__RECORDS FOR THIS EXERCISE__.
▶
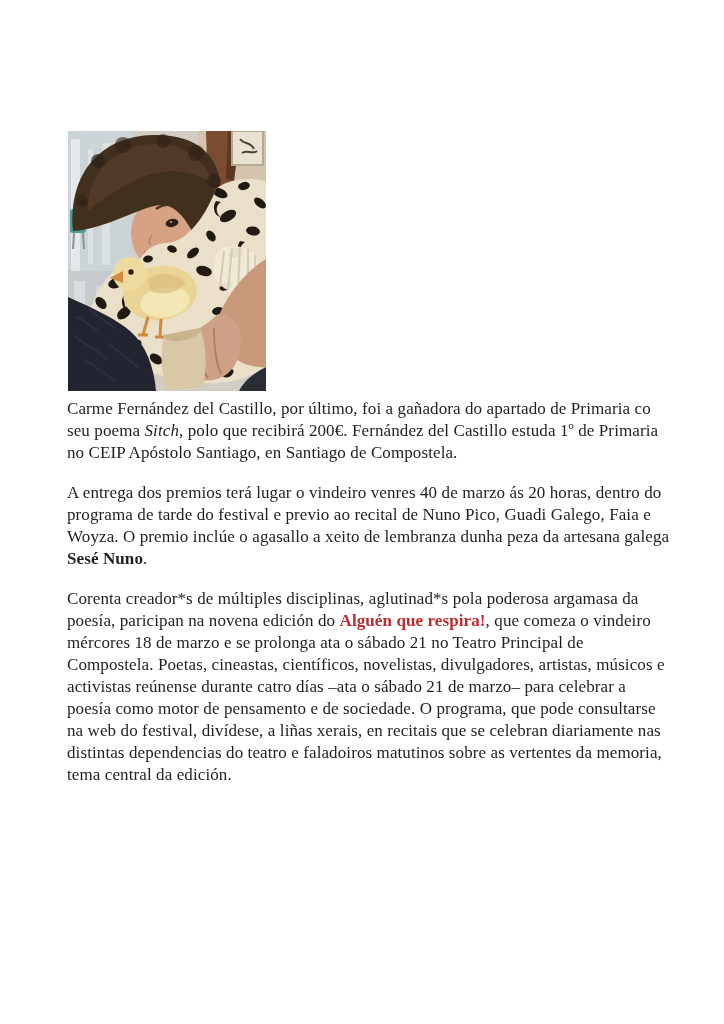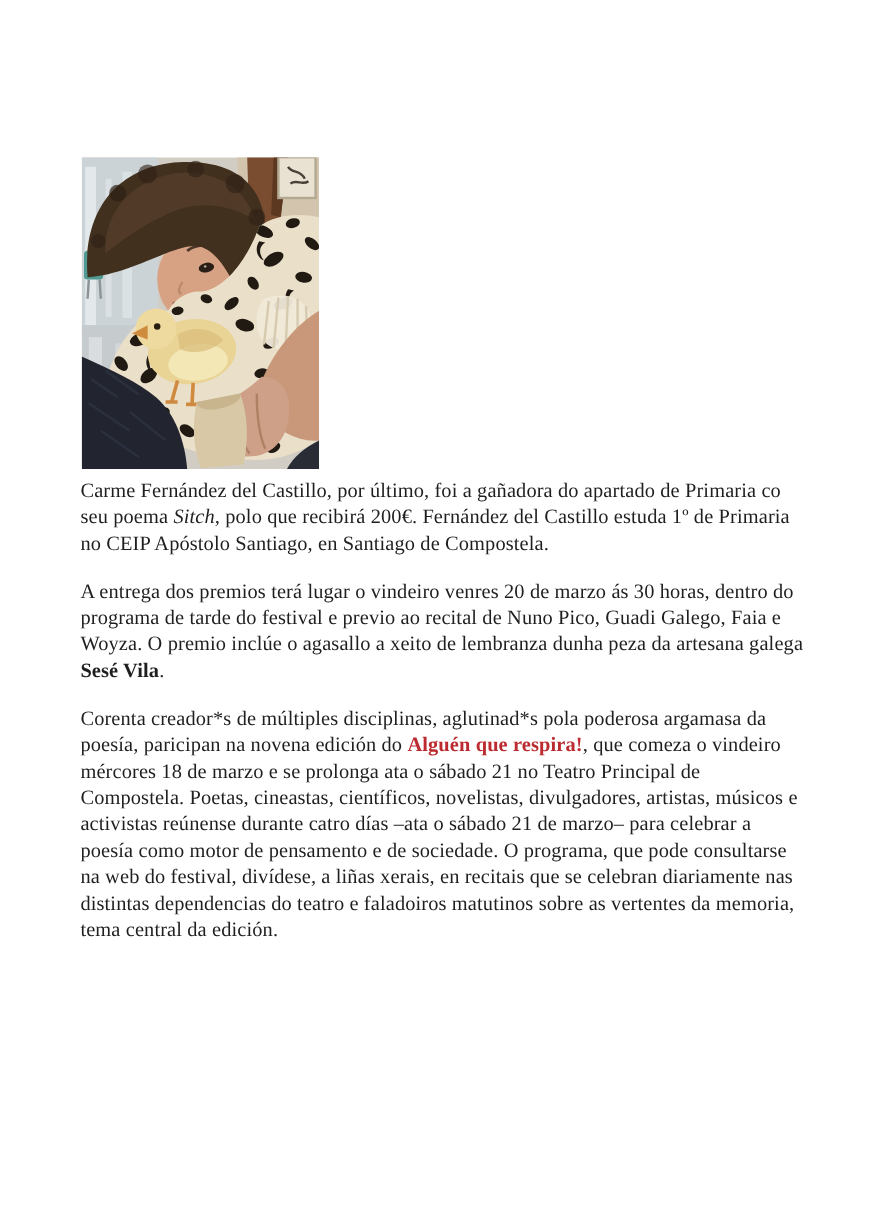"A entrega dos premios terá" span.seg-normal { text: 20 de marzo ás 30 -> 40 de marzo ás 20 }
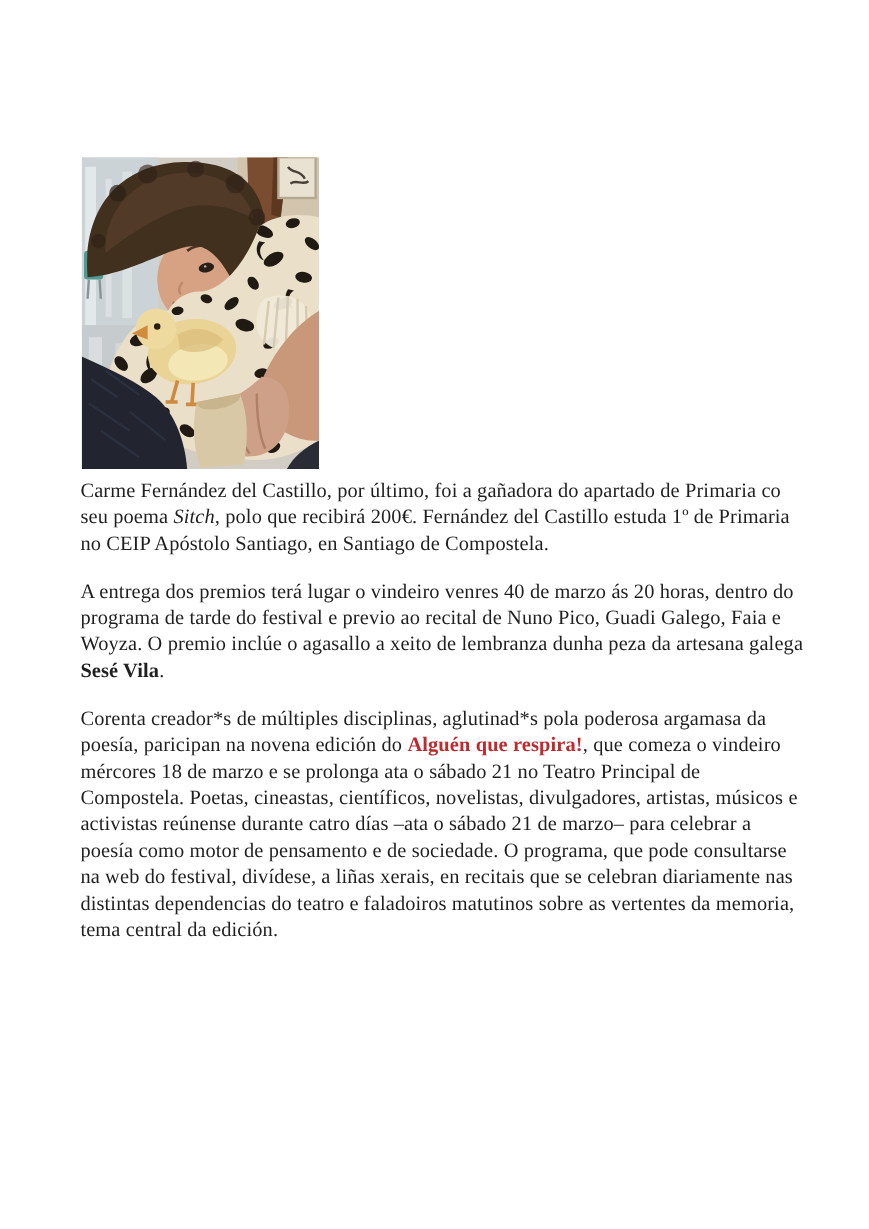"Sesé Vila" span.seg-bold { text: Vila -> Nuno }
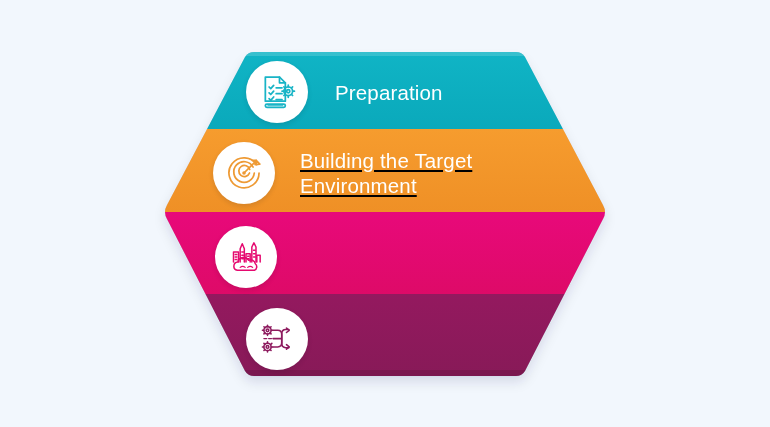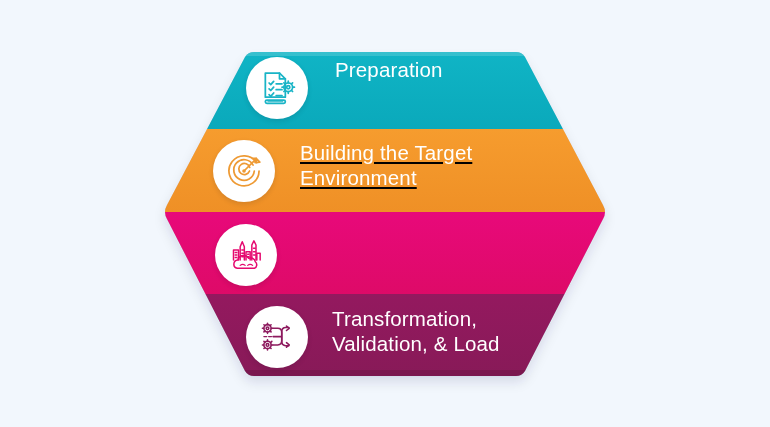"Preparation" .band-row { align-items: flex-start -> center }
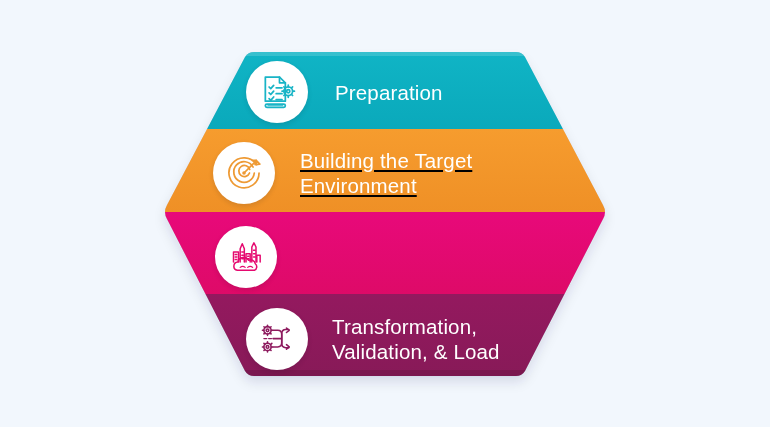"Transformation," div.band-label { html: <div>Transformation, Validation, &amp; Load</div> -> none }
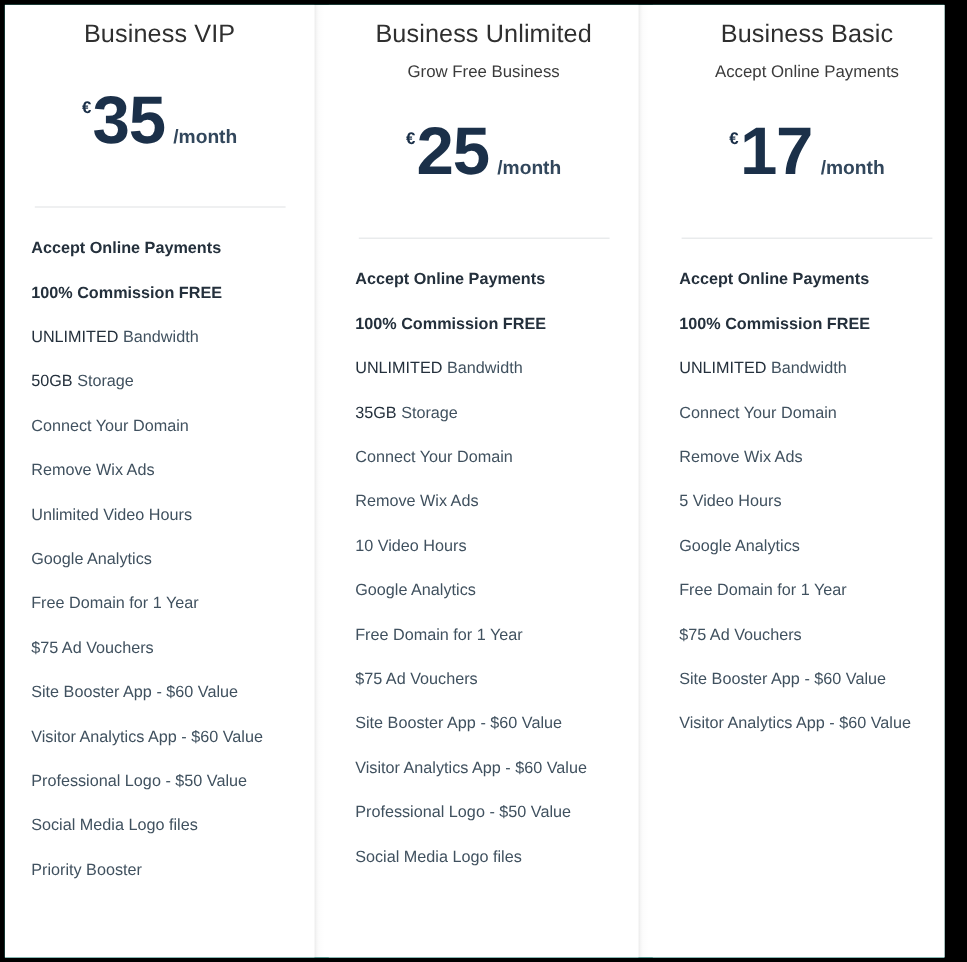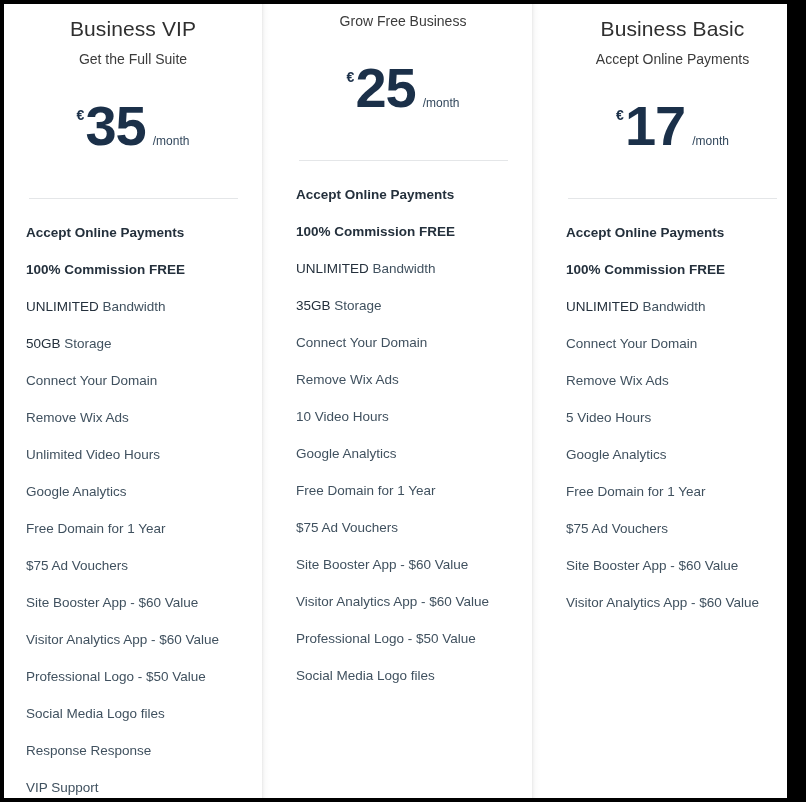"Business Unlimited" div.plan-title { html: none -> <div>Business Unlimited</div> }
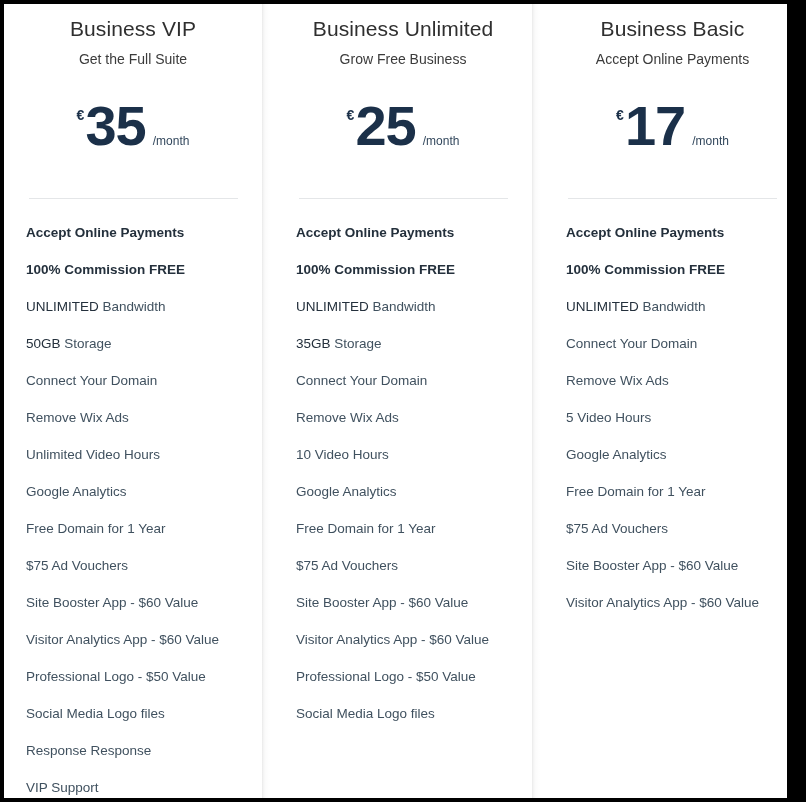"Get the Full Suite" div.plan-subtitle { html: <div>Get the Full Suite</div> -> none }
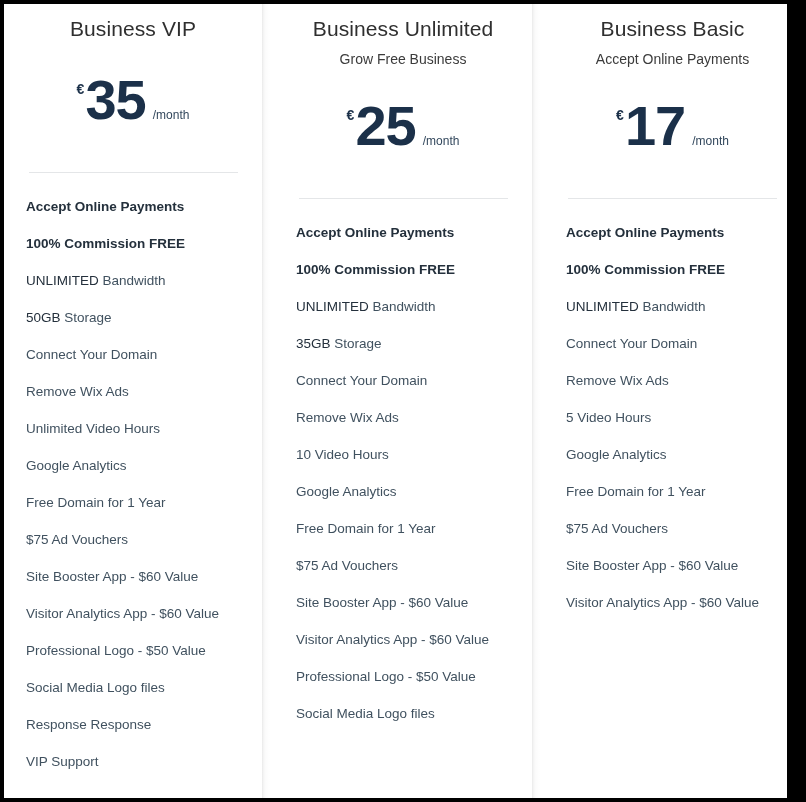"/month" .period { font-size: 12px -> 16px; font-weight: 400 -> 700 }
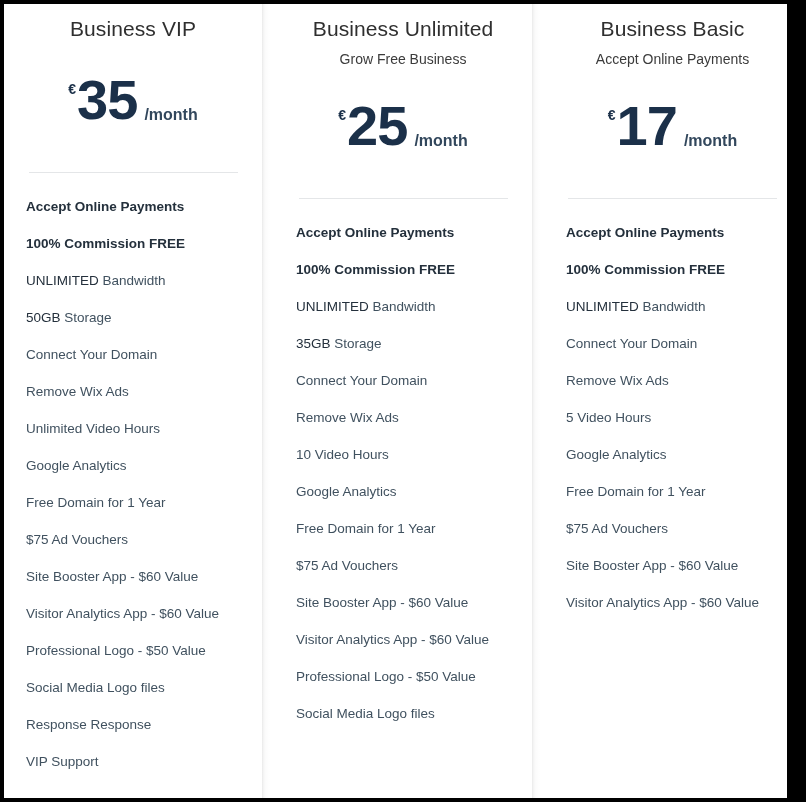"Response Response" li.feature-item { text: Response Response -> Priority Booster }
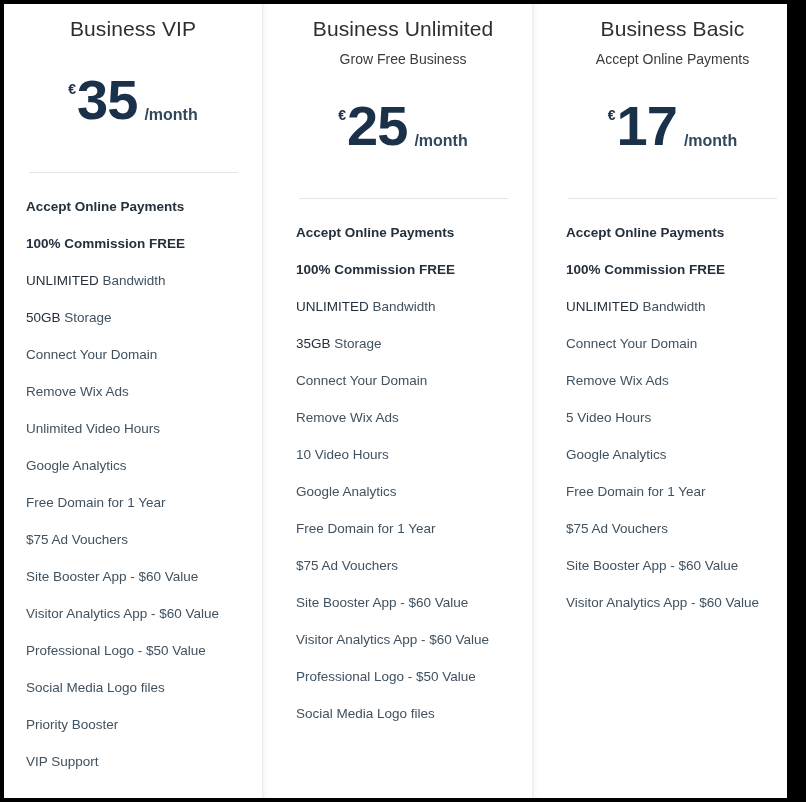"VIP Support" li.feature-item { html: <li>VIP Support</li> -> none }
◀
__WHAT THIS TASK INVOLVES__. Reproduce the whole of the data, word for word, and omit its pictures.

__COMPLETED EXERCISE__.
"A entrega dos premios terá" span.seg-normal { text: 20 de marzo ás 30 -> 40 de marzo ás 20 }
"Sesé Vila" span.seg-bold { text: Vila -> Nuno }
"Preparation" .band-row { align-items: flex-start -> center }
"Transformation," div.band-label { html: <div>Transformation, Validation, &amp; Load</div> -> none }
"Business Unlimited" div.plan-title { html: none -> <div>Business Unlimited</div> }
"Get the Full Suite" div.plan-subtitle { html: <div>Get the Full Suite</div> -> none }
"/month" .period { font-size: 12px -> 16px; font-weight: 400 -> 700 }
"Response Response" li.feature-item { text: Response Response -> Priority Booster }
"VIP Support" li.feature-item { html: <li>VIP Support</li> -> none }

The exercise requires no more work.